* [TASK DETAILS]
Take the line with "Puf tapicerowany boucle Studio, Grain 61250" and every line after it in the data. Transcribe them exactly, through the last.

Modification records
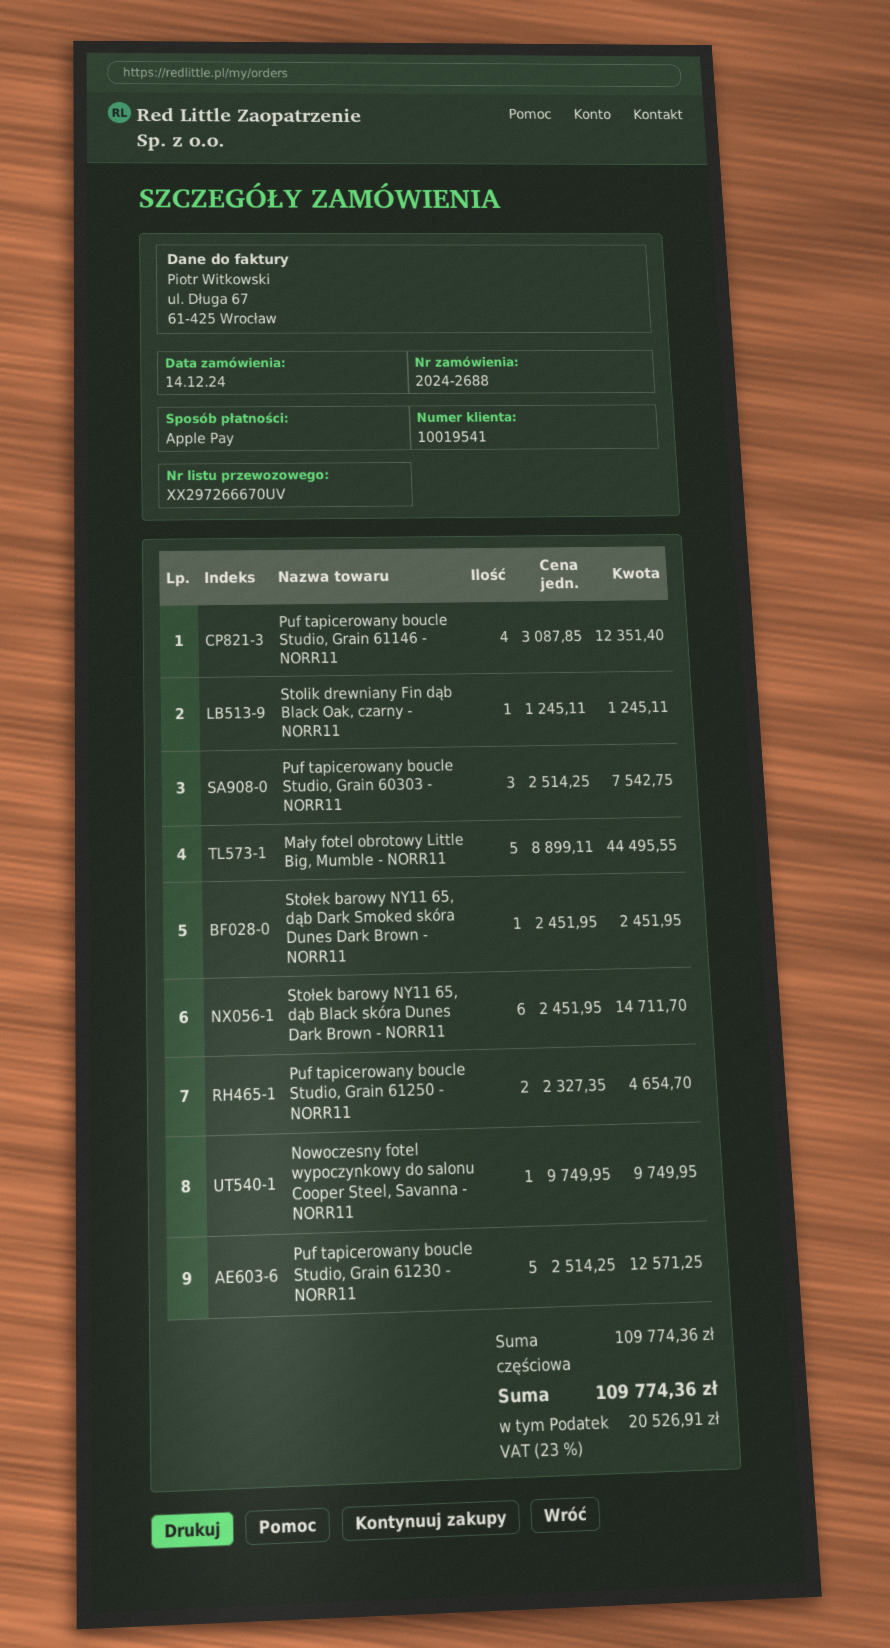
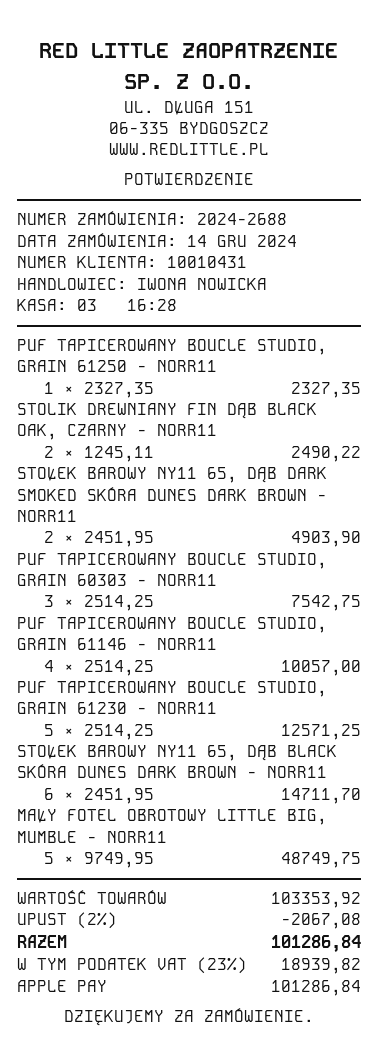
customer number: 10019541 -> 10010431
Puf tapicerowany boucle Studio, Grain 61146 - NORR11: 4 x 3087.85 = 12351.40 -> 4 x 2514.25 = 10057.00
Stolik drewniany Fin dąb Black Oak, czarny - NORR11: 1 x 1245.11 = 1245.11 -> 2 x 1245.11 = 2490.22
Mały fotel obrotowy Little Big, Mumble - NORR11: 5 x 8899.11 = 44495.55 -> 5 x 9749.95 = 48749.75
Stołek barowy NY11 65, dąb Dark Smoked skóra Dunes Dark Brown - NORR11: 1 x 2451.95 = 2451.95 -> 2 x 2451.95 = 4903.90
Puf tapicerowany boucle Studio, Grain 61250 - NORR11: 2 x 2327.35 = 4654.70 -> 1 x 2327.35 = 2327.35
Nowoczesny fotel wypoczynkowy do salonu Cooper Steel, Savanna - NORR11: 1 x 9749.95 = 9749.95 -> none
subtotal: 109774.36 -> 103353.92
discount: none -> 2% = 2067.08
tax: 23% = 20526.91 -> 23% = 18939.82
total: 109774.36 -> 101286.84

* [EXERCISE ANSWER]
Puf tapicerowany boucle Studio, Grain 61250 - NORR11: 2 x 2327.35 = 4654.70 -> 1 x 2327.35 = 2327.35
Nowoczesny fotel wypoczynkowy do salonu Cooper Steel, Savanna - NORR11: 1 x 9749.95 = 9749.95 -> none
subtotal: 109774.36 -> 103353.92
discount: none -> 2% = 2067.08
tax: 23% = 20526.91 -> 23% = 18939.82
total: 109774.36 -> 101286.84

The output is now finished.